Then this “social science” stuff comes out of nowhere, unconnected to biology and “hard science” and with an entirely different set of rules and methods, unconnected, because the connection is this entire thing, a history of pain and abuse that we’ve labelled prosociality and even “altruism” – “self-domestication,” is the latest label. Of course systems of knowledge are also systems of denial. (Insert my usual meme that someone has hijacked the obvious link, “EP” to poison it and salt the academic Earth where it should be so that it can never grow again.)

It’s hard not to feel you’re right about something when the line of thinking keeps being productive, keeps overcoming apparent obstacles with some ease and explaining more and more, in a more consistent fashion than previous theories. Murphy’s law though, both ways removed – I wish it weren’t all true.

So this goes to my main project – curing human aggression and war, why not?

I assume, since I’m saying that humans use unrelated humans to antisocialize their children – OK, now I’m saying it – working around their natural tendency to not want to, then this must ramp up as a group grows and continues to grow beyond the usual, natural limiting factors of size. It seems there would be a formula for it, the percentage of the population of a given group that is beyond the natural protections of relatedness –  zero percent for a group alone on an island or something, whether two small groups merged, fifty percent, or whether this civilization has progressed to tens of thousands, something upwards of ninety percent?, perhaps some threshold between, with a knowable relation to a propensity to war?

The formula for human critical mass, of a sort?

I assume Bob has some arithmetic for this, in the positively expressed version, same related to unrelated ratio in a population sort of thing . . . ? All this arithmetic makes a case that the pressure of population drives us to war, and again, that may be familiar, but it’s not automatic, and exactly this equation points to us working to drive one another mad not merely by our presence, but by our intentional, if not fully conscious behaviour.

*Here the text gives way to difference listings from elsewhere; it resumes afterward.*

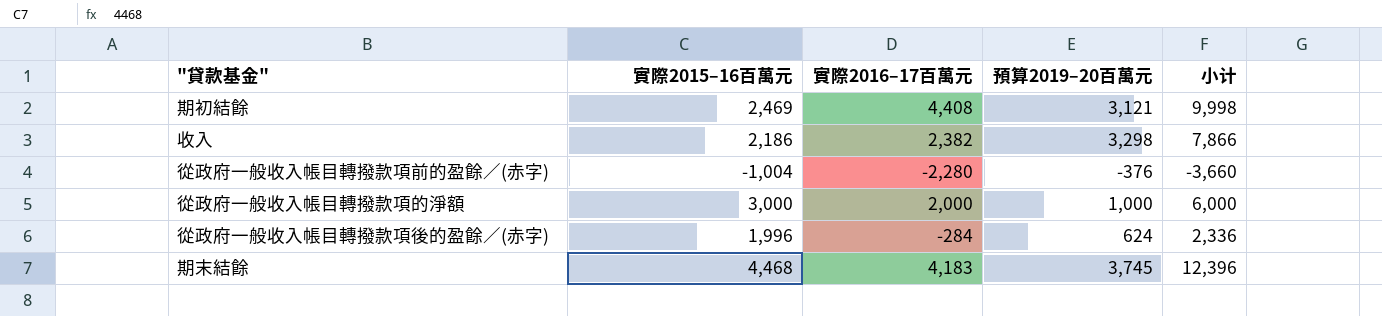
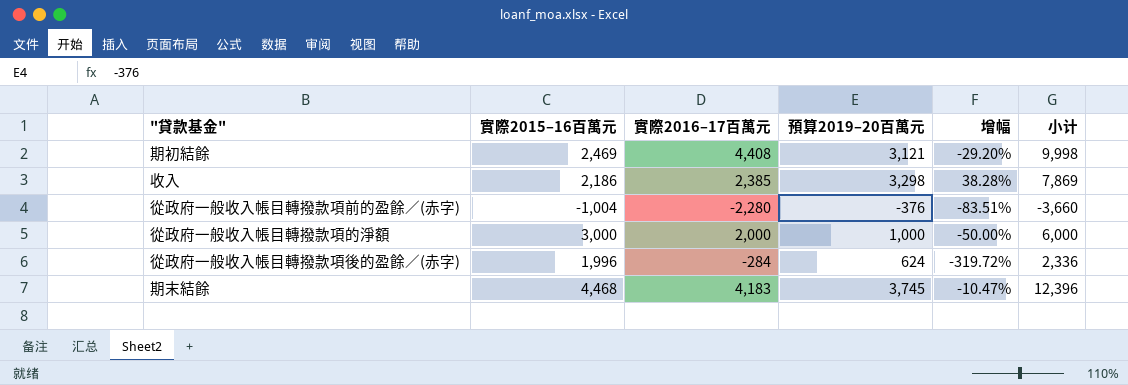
column 增幅 | formula: none -> ([預算2019–20百萬元] - [實際2016–17百萬元]) / [實際2016–17百萬元]
收入 | 實際2016–17百萬元: 2,382 -> 2,385
收入 | 小计: 7,866 -> 7,869

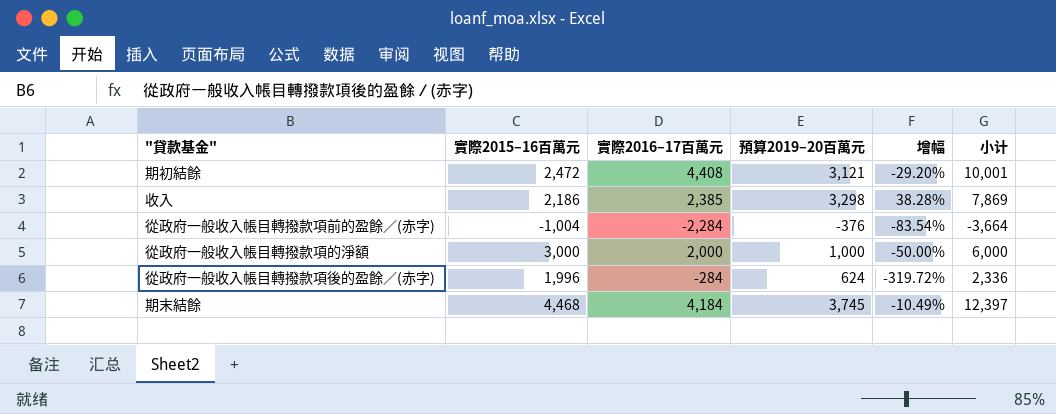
期初結餘 | 實際2015–16百萬元: 2,469 -> 2,472
期初結餘 | 小计: 9,998 -> 10,001
從政府一般收入帳目轉撥款項前的盈餘／(赤字) | 實際2016–17百萬元: -2,280 -> -2,284
從政府一般收入帳目轉撥款項前的盈餘／(赤字) | 增幅: -83.51% -> -83.54%
從政府一般收入帳目轉撥款項前的盈餘／(赤字) | 小计: -3,660 -> -3,664
期末結餘 | 實際2016–17百萬元: 4,183 -> 4,184
期末結餘 | 增幅: -10.47% -> -10.49%
期末結餘 | 小计: 12,396 -> 12,397

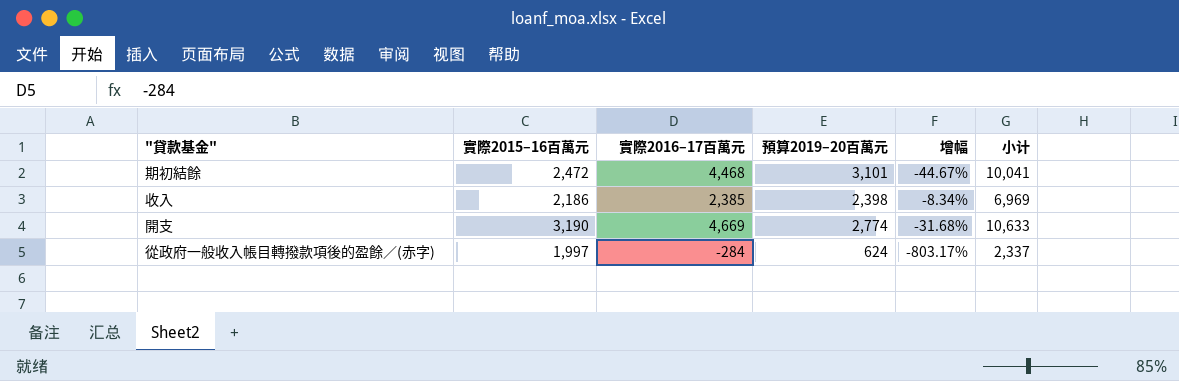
column 增幅 | formula: ([預算2019–20百萬元] - [實際2016–17百萬元]) / [實際2016–17百萬元] -> ([實際2015–16百萬元] - [實際2016–17百萬元]) / [實際2016–17百萬元]
row 從政府一般收入帳目轉撥款項前的盈餘／(赤字): -1,004 | -2,284 | -376 | -83.54% | -3,664 -> none
row 從政府一般收入帳目轉撥款項的淨額: 3,000 | 2,000 | 1,000 | -50.00% | 6,000 -> none
row 期末結餘: 4,468 | 4,184 | 3,745 | -10.49% | 12,397 -> none
期初結餘 | 實際2016–17百萬元: 4,408 -> 4,468
期初結餘 | 預算2019–20百萬元: 3,121 -> 3,101
期初結餘 | 小计: 10,001 -> 10,041
收入 | 預算2019–20百萬元: 3,298 -> 2,398
收入 | 小计: 7,869 -> 6,969
row 開支: none -> 3,190 | 4,669 | 2,774 | -31.68% | 10,633
從政府一般收入帳目轉撥款項後的盈餘／(赤字) | 實際2015–16百萬元: 1,996 -> 1,997
從政府一般收入帳目轉撥款項後的盈餘／(赤字) | 小计: 2,336 -> 2,337

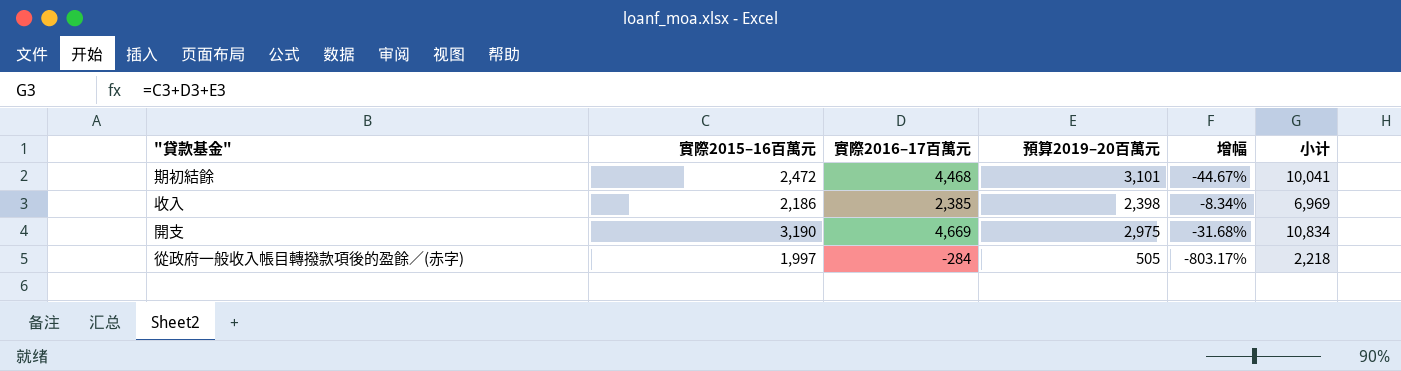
開支 | 預算2019–20百萬元: 2,774 -> 2,975
開支 | 小计: 10,633 -> 10,834
從政府一般收入帳目轉撥款項後的盈餘／(赤字) | 預算2019–20百萬元: 624 -> 505
從政府一般收入帳目轉撥款項後的盈餘／(赤字) | 小计: 2,337 -> 2,218

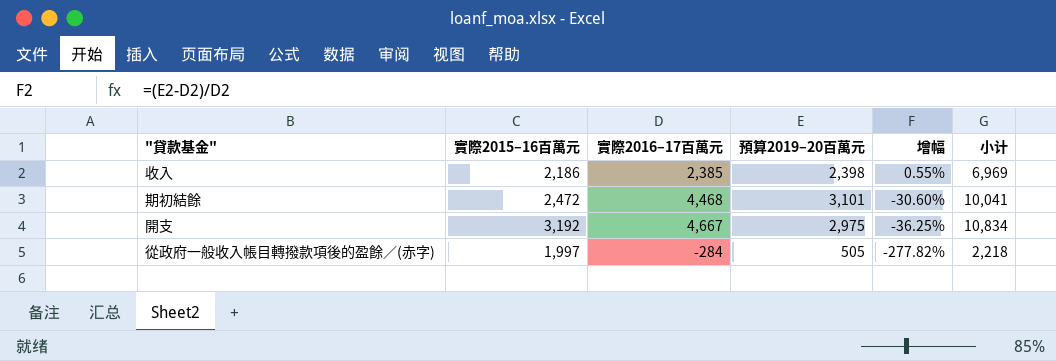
row order: none -> 增幅 descending
column 增幅 | formula: ([實際2015–16百萬元] - [實際2016–17百萬元]) / [實際2016–17百萬元] -> ([預算2019–20百萬元] - [實際2016–17百萬元]) / [實際2016–17百萬元]
開支 | 實際2015–16百萬元: 3,190 -> 3,192
開支 | 實際2016–17百萬元: 4,669 -> 4,667

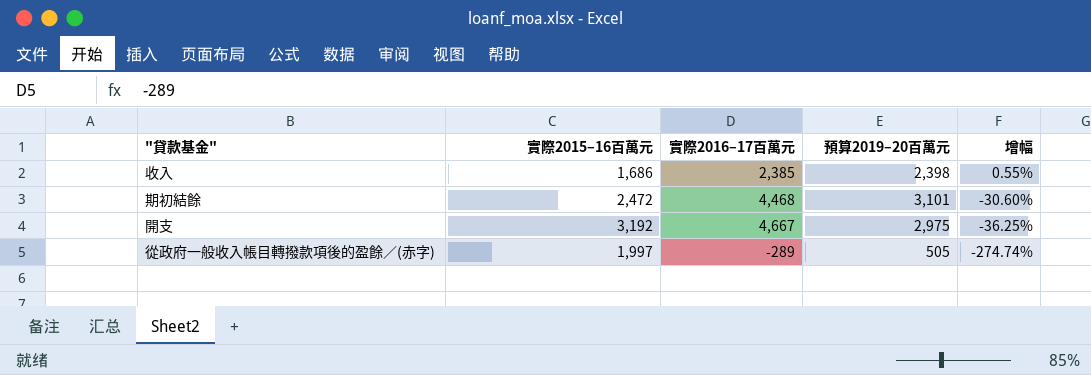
column 小计 | formula: [實際2015–16百萬元] + [實際2016–17百萬元] + [預算2019–20百萬元] -> none
收入 | 實際2015–16百萬元: 2,186 -> 1,686
從政府一般收入帳目轉撥款項後的盈餘／(赤字) | 實際2016–17百萬元: -284 -> -289
從政府一般收入帳目轉撥款項後的盈餘／(赤字) | 增幅: -277.82% -> -274.74%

The existence of structures that function as pressure valves, the voyeuristic violence of sport and fiction, this does not prove that the pressure was organic or natural – in fact, most pressure valves are for artifacts, not natural phenomena. We say “opiate of the masses,” and yes, but there is amphetamine in the water: we create the pressure and control it, setting it just where we like for our lifestyle, at a level where we’re always ready to “defend” ourselves.

It seems so simple – if you can have the conversation at all, if you can make this possibly schizotypal leap with me, that abuse is a thing, a currency, an all consuming human technology that has brought us to the brink and probably beyond, not an accident, not “not what we meant to do, but thank goodness it doesn’t affect us,” no.

Not at all.

I think that makes nine this short month, a new record, and a bad sign.

 

 

Jeff, mostly from

Feb. 29th., 2020

 

So by flipping the causality upside down, by not obsessively focusing on the prosociality and looking instead at the antisocial treatment of non-enemies, what changes is rather than explaining large cities and large societies as some rollout of our good sides, we can sort of redefine what a society is.

In theory, we can stop fooling ourselves that the thousands and millions people in our modern groupings have been brought into our moral circles, surely the author and authors of relatedness theory weren’t ignoring that our moral circles end at around our fourth cousins, that was their contribution. This extrapolation from there to our society isn’t Bob’s, it’s probably just National Geographic’s or something, a social meme at this point, but I think the replacement idea in this blog is that we can call a modern large society an antisocial group and be a little closer to the truth than to call it a prosocial one.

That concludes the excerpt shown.